___ Data to use
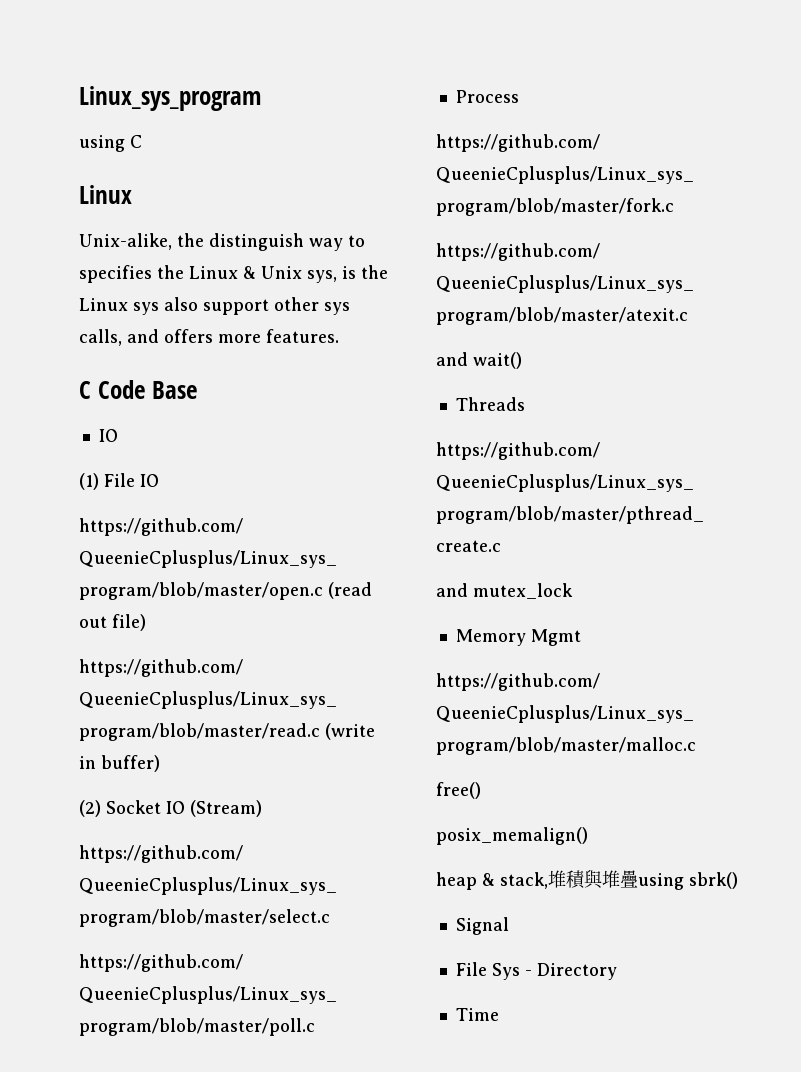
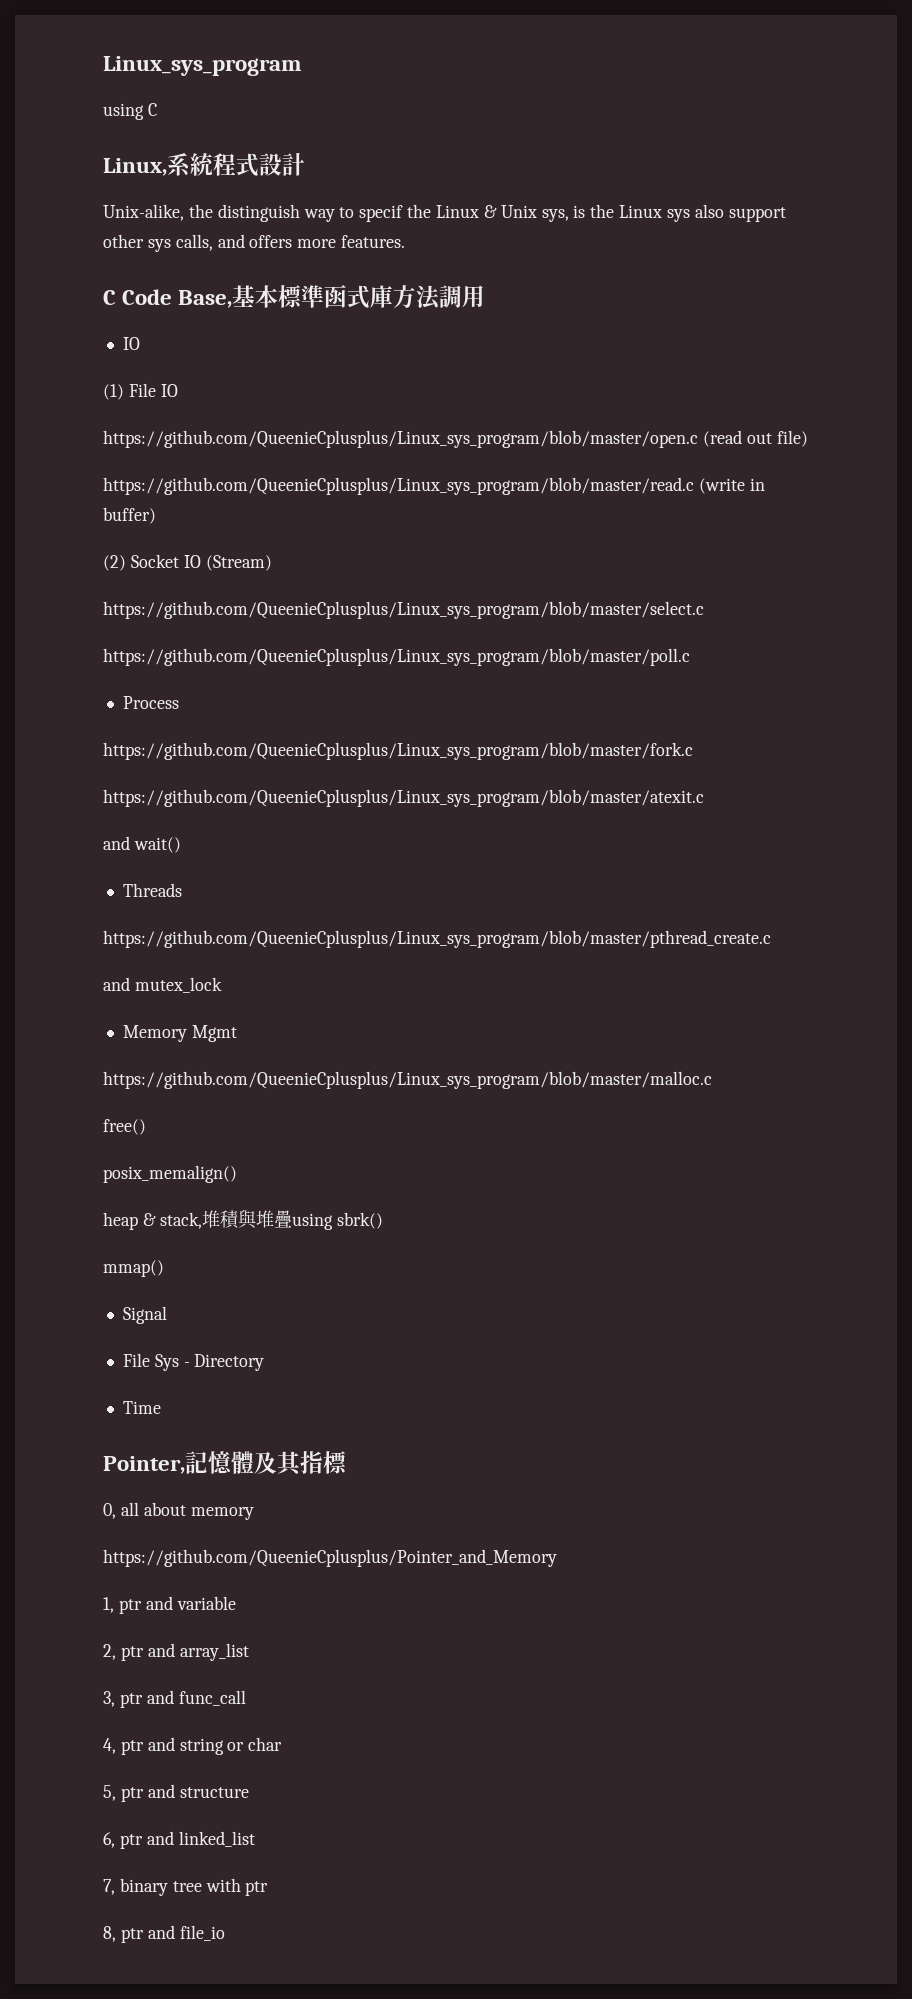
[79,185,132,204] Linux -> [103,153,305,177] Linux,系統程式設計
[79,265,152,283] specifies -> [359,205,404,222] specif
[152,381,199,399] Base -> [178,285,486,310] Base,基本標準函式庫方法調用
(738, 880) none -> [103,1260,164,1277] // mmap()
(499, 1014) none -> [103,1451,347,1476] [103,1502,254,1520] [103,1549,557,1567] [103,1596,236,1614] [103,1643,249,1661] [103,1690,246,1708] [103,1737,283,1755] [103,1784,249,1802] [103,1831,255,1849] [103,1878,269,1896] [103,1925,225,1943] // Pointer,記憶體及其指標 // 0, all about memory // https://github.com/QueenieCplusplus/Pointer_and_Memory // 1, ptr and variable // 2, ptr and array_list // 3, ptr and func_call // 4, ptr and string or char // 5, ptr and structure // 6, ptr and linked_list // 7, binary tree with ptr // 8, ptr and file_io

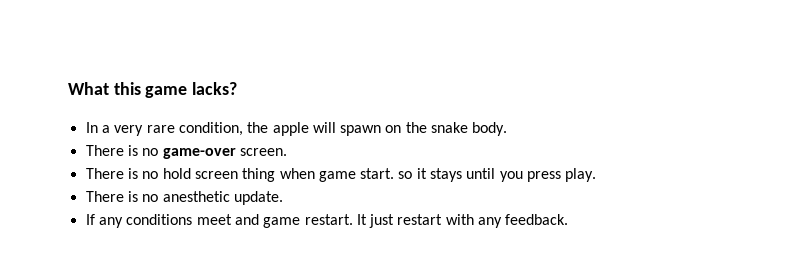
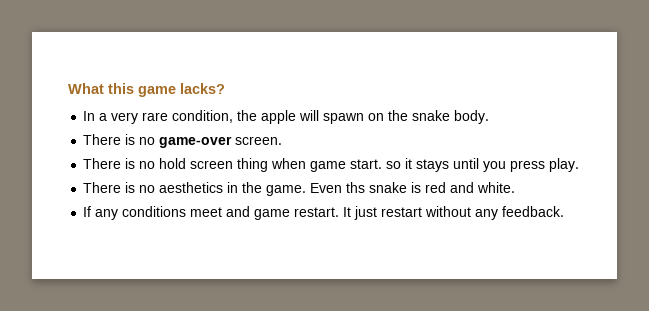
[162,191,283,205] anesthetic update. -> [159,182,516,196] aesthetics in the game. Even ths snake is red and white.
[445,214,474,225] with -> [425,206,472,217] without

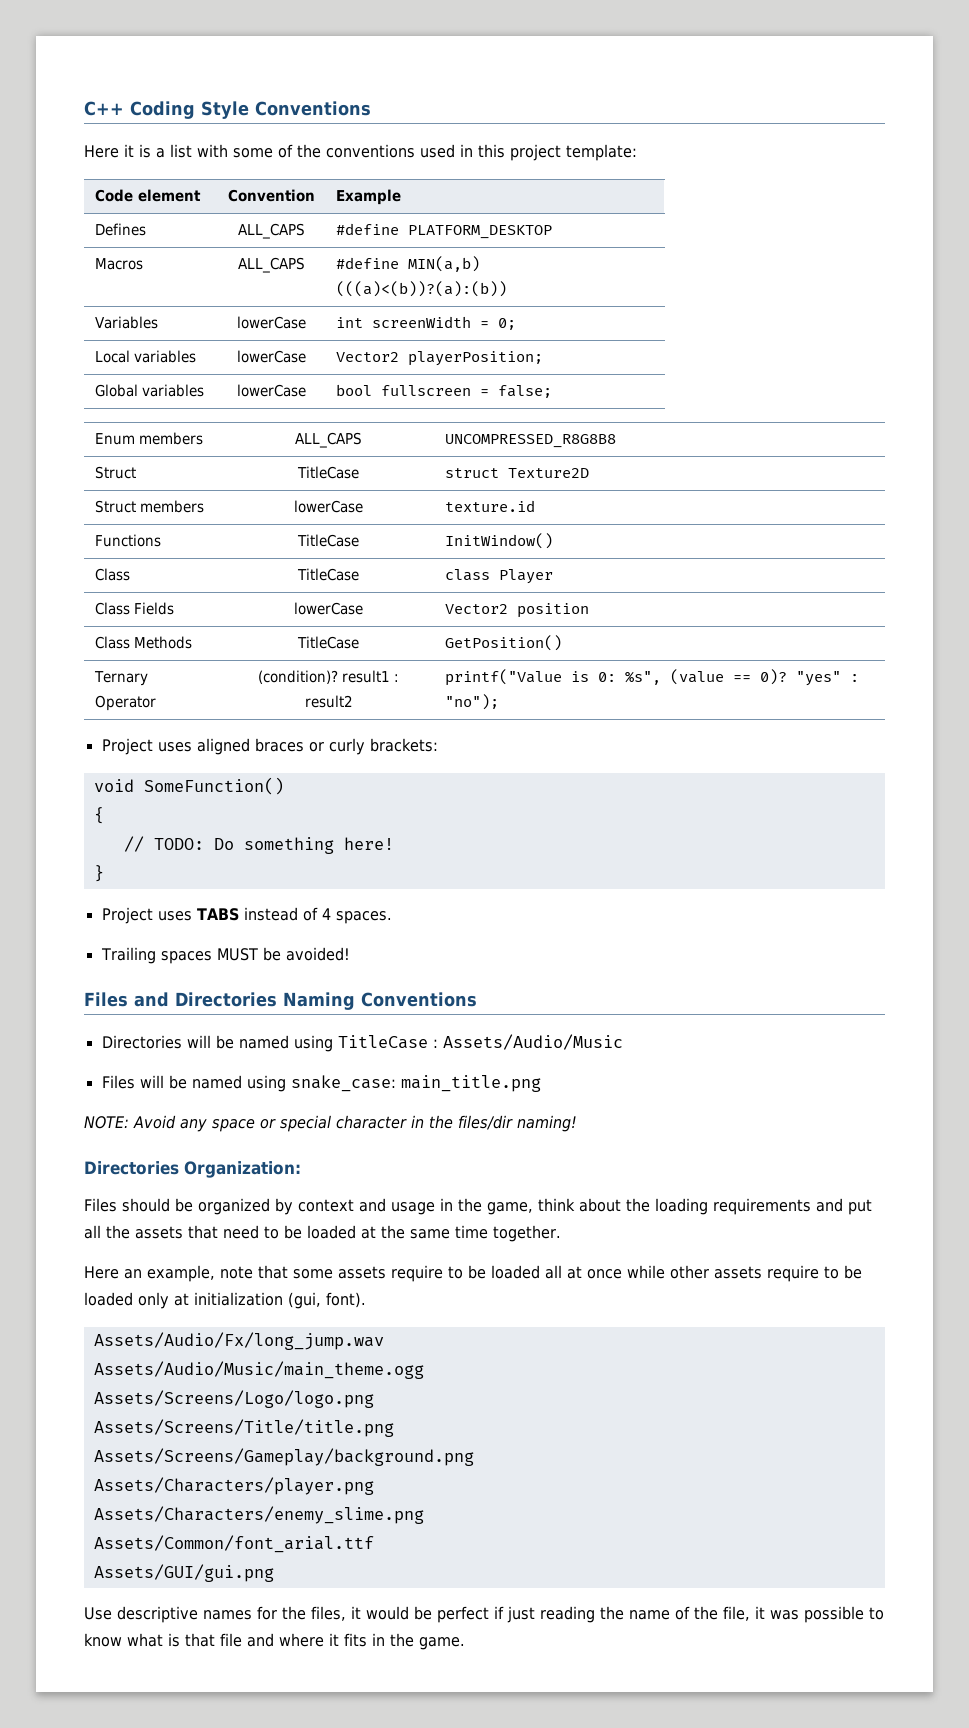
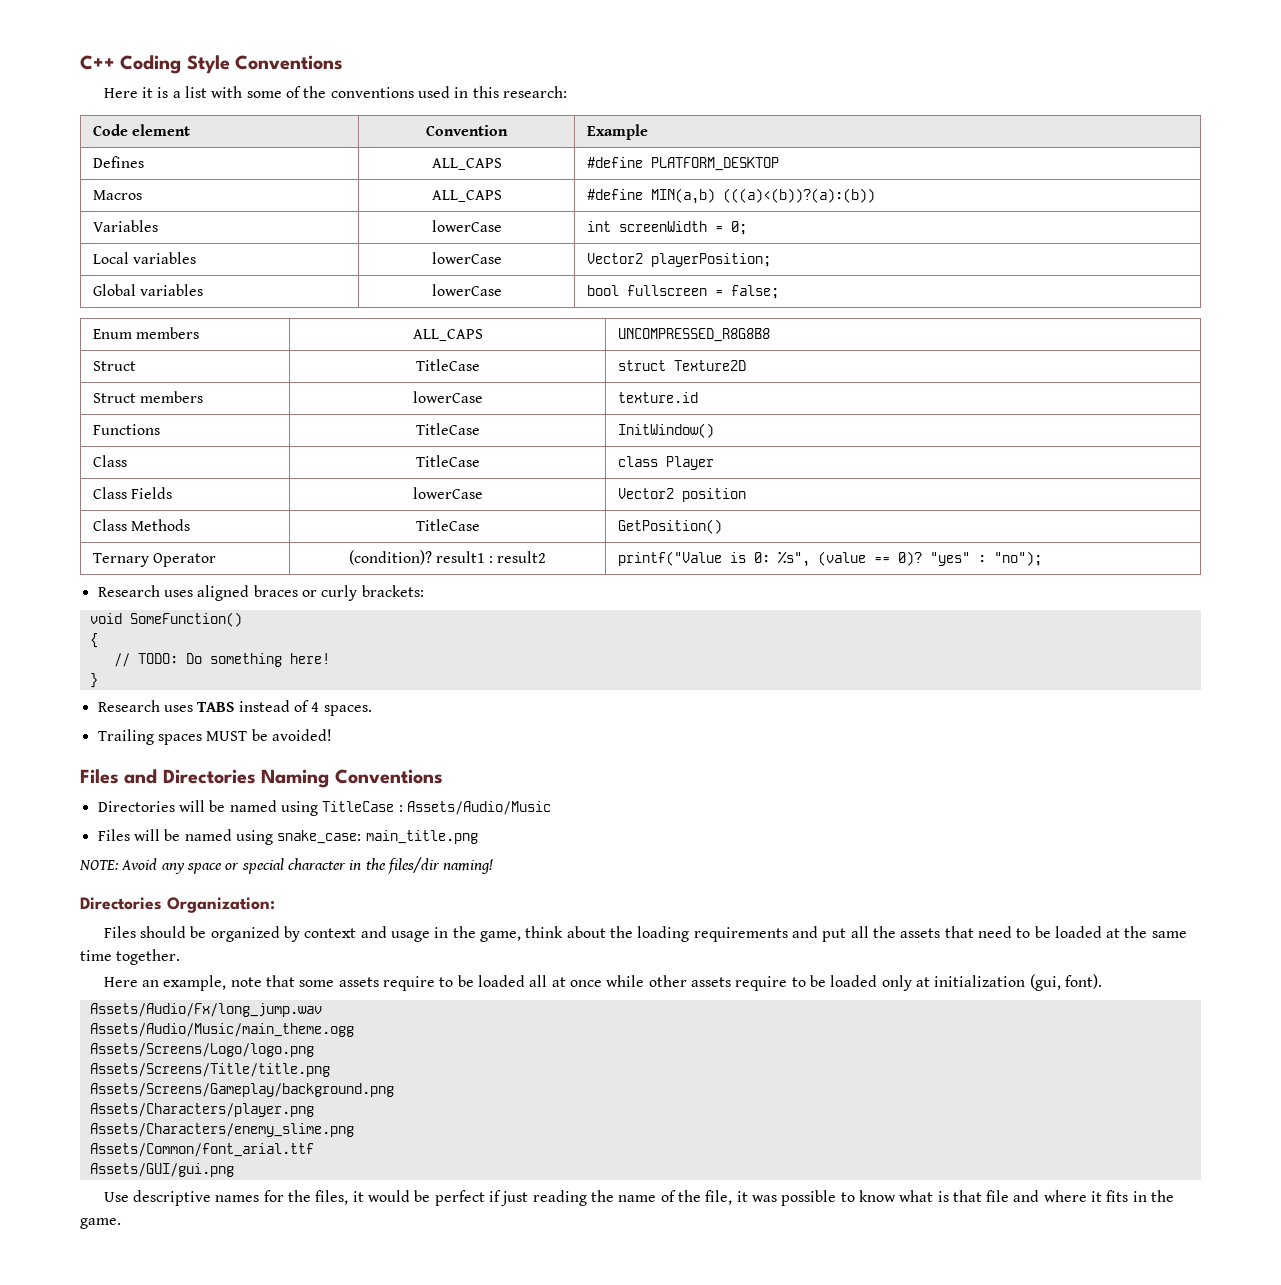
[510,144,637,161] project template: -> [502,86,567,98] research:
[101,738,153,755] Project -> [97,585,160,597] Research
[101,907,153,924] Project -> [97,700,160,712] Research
______
#### Task to complete
Scan the data above for the word "none". Copy every line in which it is found.

#### Answer to this exercise
(738, 880) none -> [103,1260,164,1277] // mmap()
(499, 1014) none -> [103,1451,347,1476] [103,1502,254,1520] [103,1549,557,1567] [103,1596,236,1614] [103,1643,249,1661] [103,1690,246,1708] [103,1737,283,1755] [103,1784,249,1802] [103,1831,255,1849] [103,1878,269,1896] [103,1925,225,1943] // Pointer,記憶體及其指標 // 0, all about memory // https://github.com/QueenieCplusplus/Pointer_and_Memory // 1, ptr and variable // 2, ptr and array_list // 3, ptr and func_call // 4, ptr and string or char // 5, ptr and structure // 6, ptr and linked_list // 7, binary tree with ptr // 8, ptr and file_io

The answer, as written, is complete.